WHAT YOU SHOULD DO - Note each line of the entries that includes "tutorials". Then copy those lines.

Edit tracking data
——————————

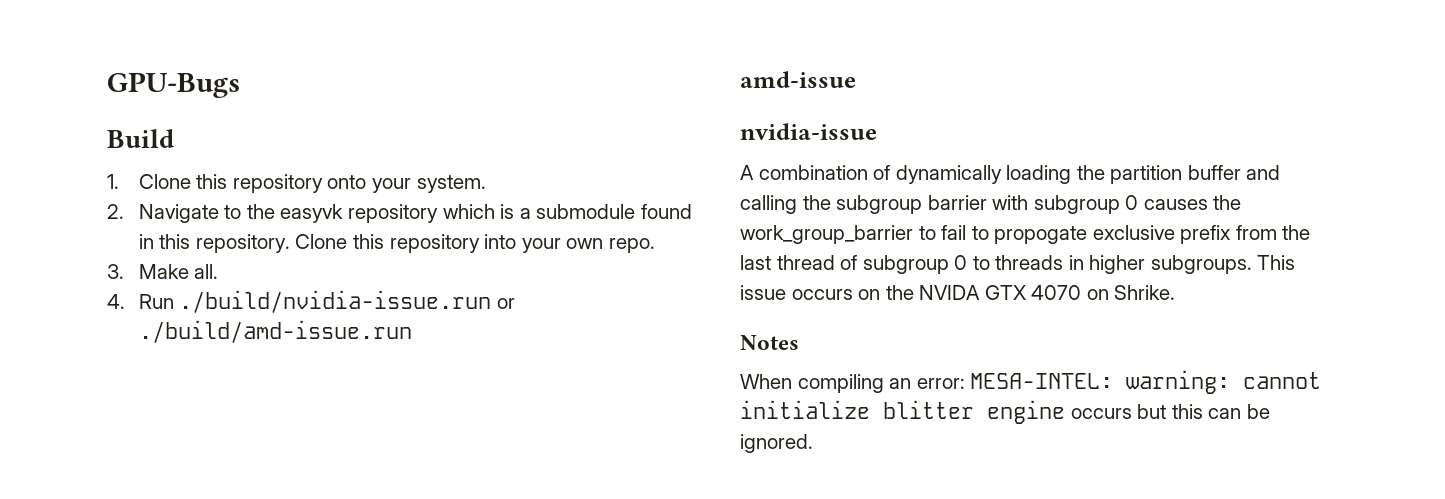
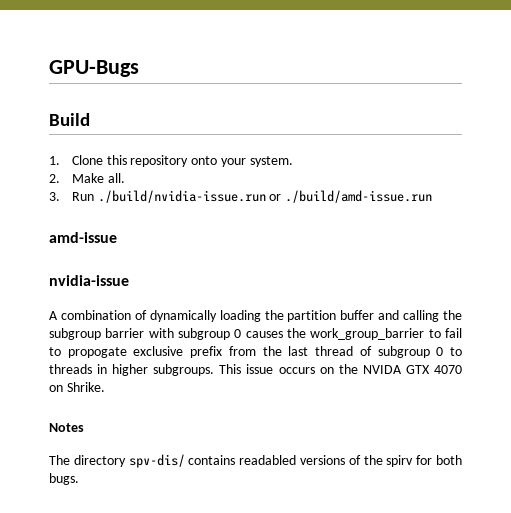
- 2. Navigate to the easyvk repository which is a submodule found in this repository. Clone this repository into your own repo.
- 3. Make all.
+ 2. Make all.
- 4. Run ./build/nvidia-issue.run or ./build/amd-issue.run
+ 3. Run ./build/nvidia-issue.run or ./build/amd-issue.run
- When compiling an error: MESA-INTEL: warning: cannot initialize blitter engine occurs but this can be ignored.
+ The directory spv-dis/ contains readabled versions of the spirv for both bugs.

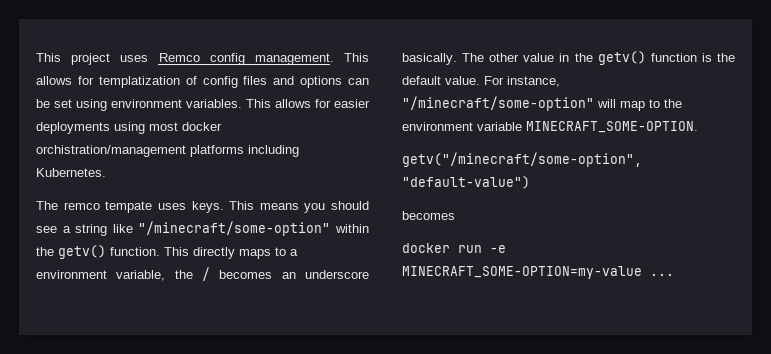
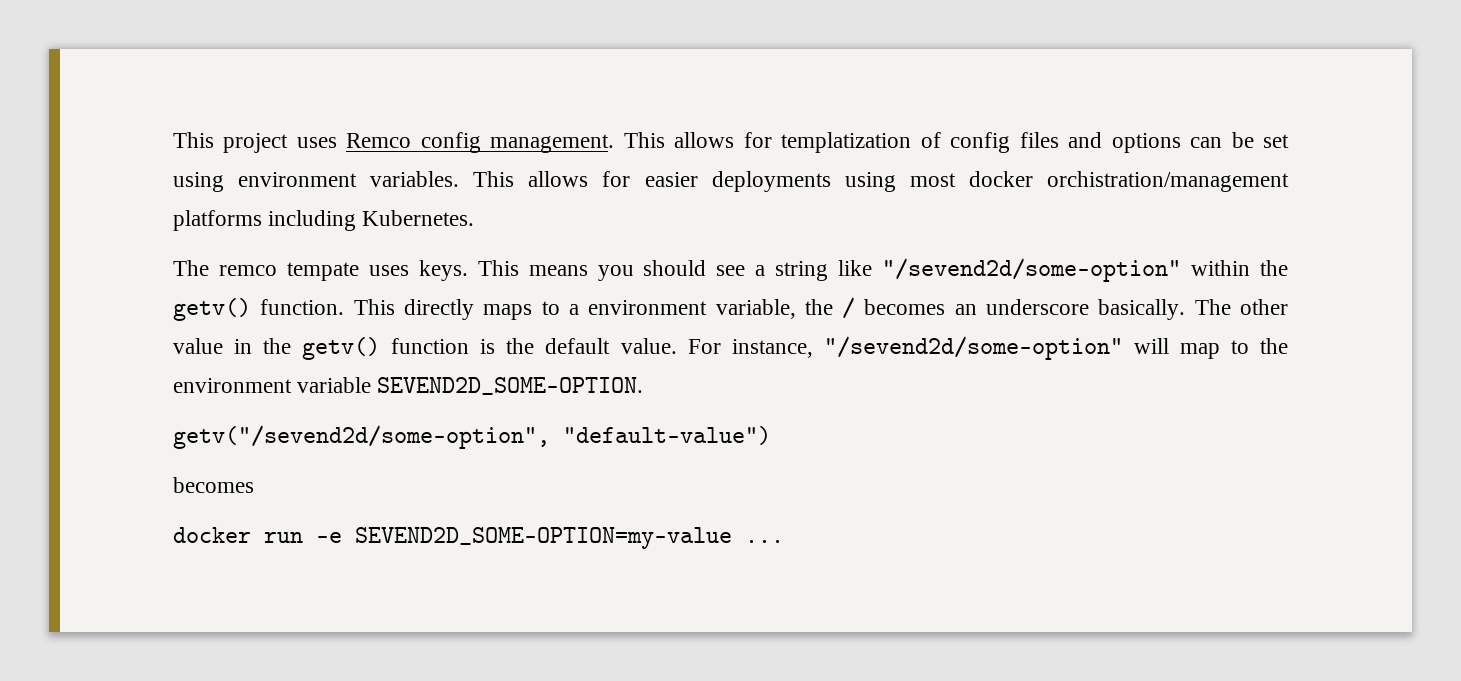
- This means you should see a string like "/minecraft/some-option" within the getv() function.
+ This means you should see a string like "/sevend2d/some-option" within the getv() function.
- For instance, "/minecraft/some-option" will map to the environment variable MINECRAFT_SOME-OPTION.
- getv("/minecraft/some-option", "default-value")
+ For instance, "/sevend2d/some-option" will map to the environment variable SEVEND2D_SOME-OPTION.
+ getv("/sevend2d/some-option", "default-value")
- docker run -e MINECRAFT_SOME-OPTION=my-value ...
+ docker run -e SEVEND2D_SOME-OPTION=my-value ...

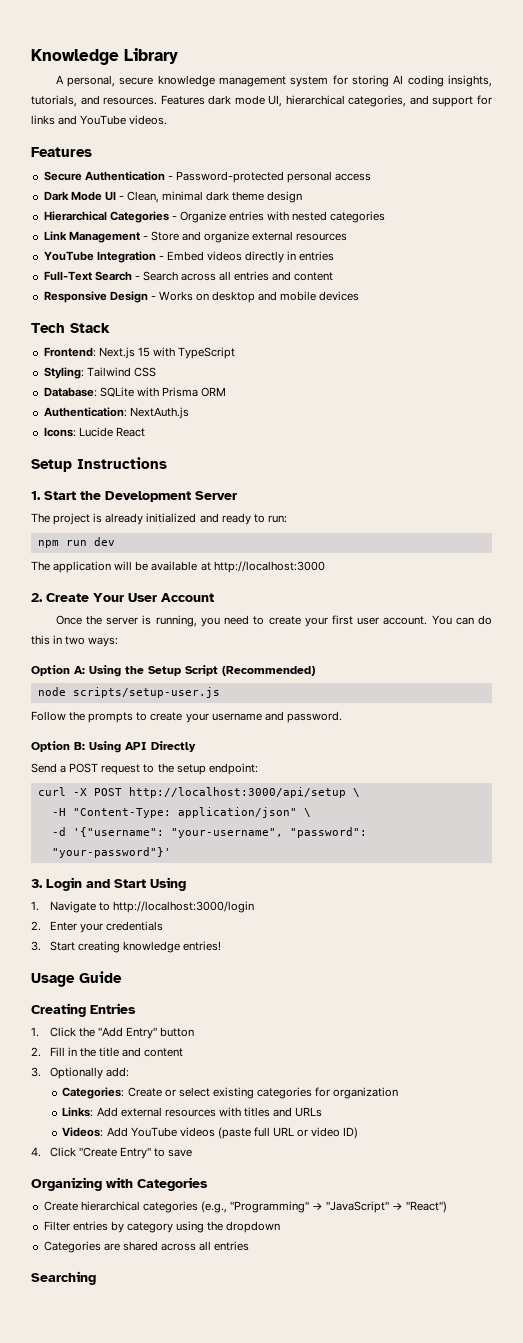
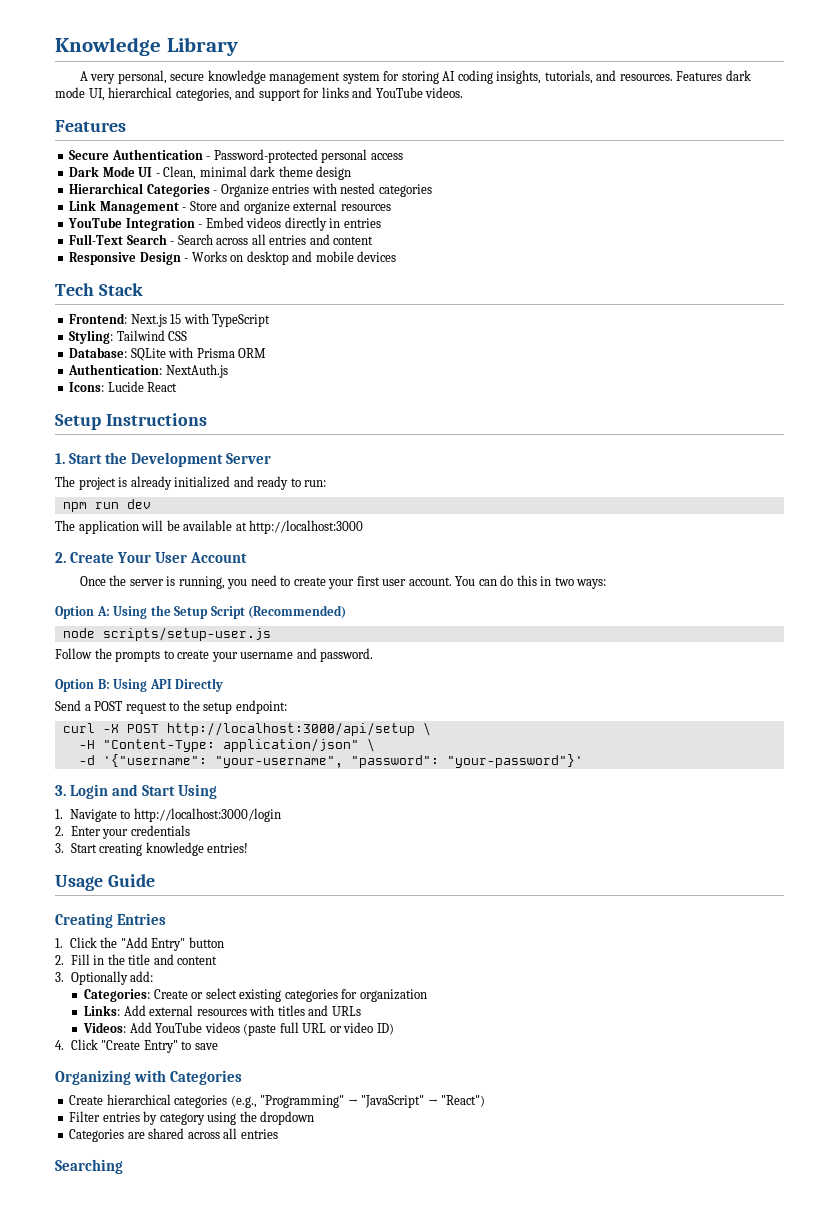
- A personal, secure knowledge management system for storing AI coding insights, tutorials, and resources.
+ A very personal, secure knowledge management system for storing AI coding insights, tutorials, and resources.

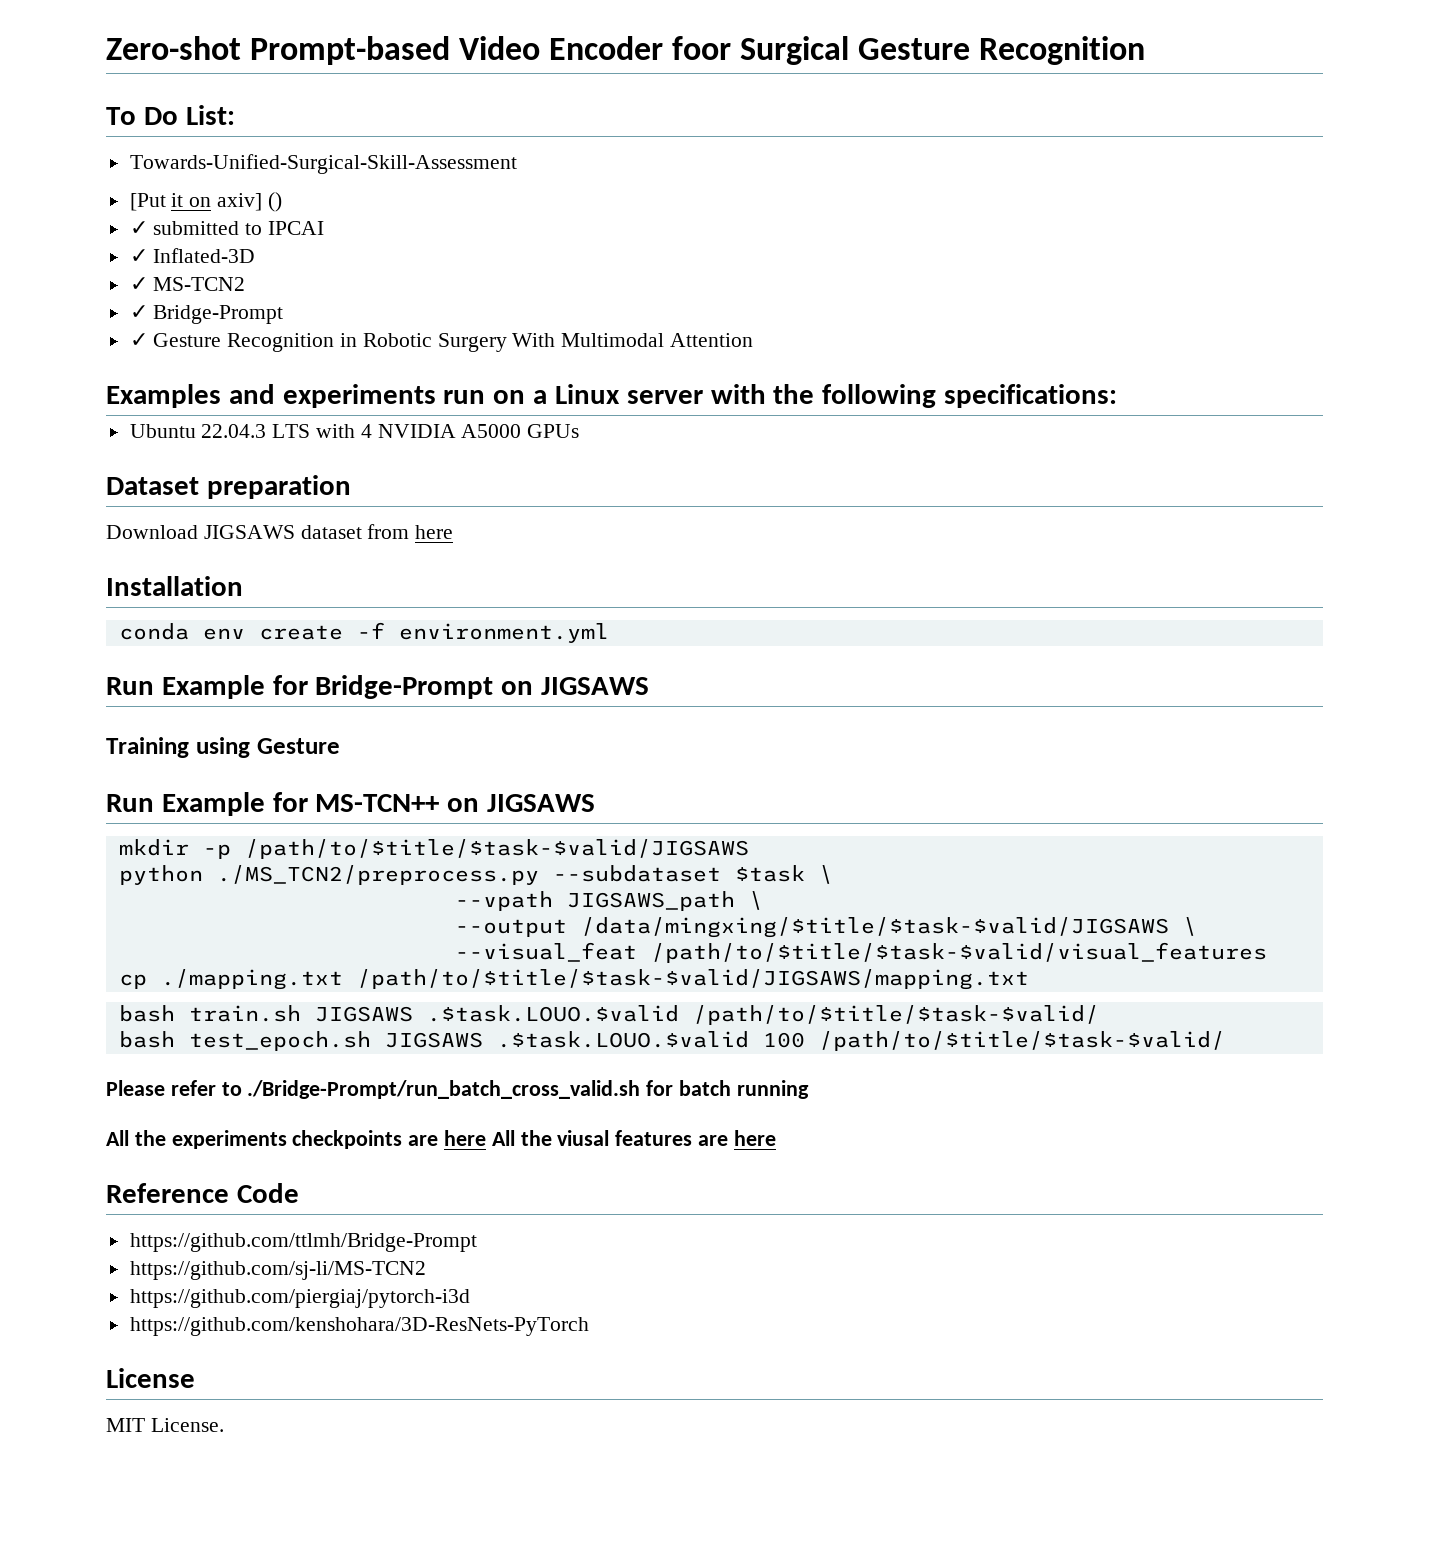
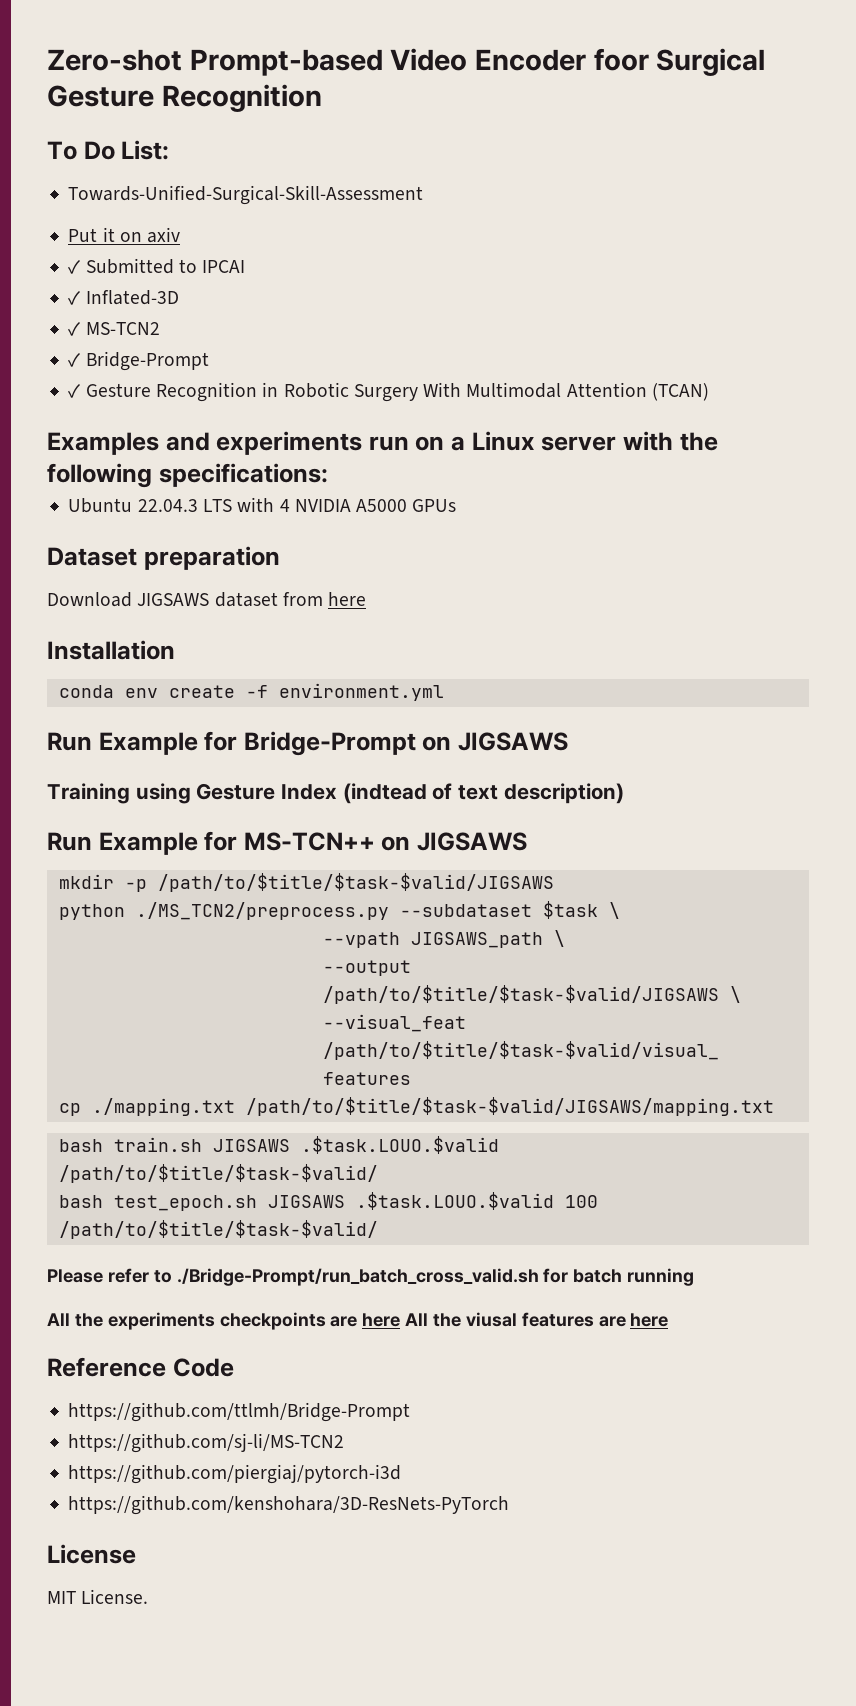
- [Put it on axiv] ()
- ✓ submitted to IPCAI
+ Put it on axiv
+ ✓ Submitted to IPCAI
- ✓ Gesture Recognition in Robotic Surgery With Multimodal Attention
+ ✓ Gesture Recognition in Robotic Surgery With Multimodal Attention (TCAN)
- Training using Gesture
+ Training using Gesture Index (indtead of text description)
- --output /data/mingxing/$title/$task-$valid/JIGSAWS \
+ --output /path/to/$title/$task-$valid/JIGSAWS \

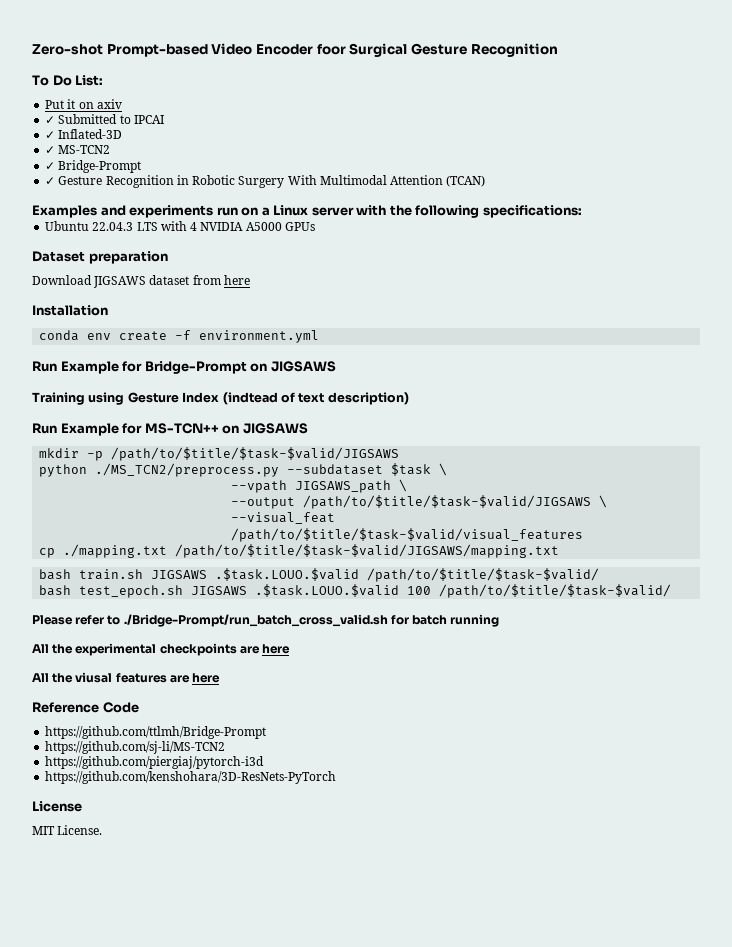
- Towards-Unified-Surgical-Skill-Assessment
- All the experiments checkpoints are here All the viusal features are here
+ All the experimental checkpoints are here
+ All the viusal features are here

——————————

TASK SOLUTION -
- A personal, secure knowledge management system for storing AI coding insights, tutorials, and resources.
+ A very personal, secure knowledge management system for storing AI coding insights, tutorials, and resources.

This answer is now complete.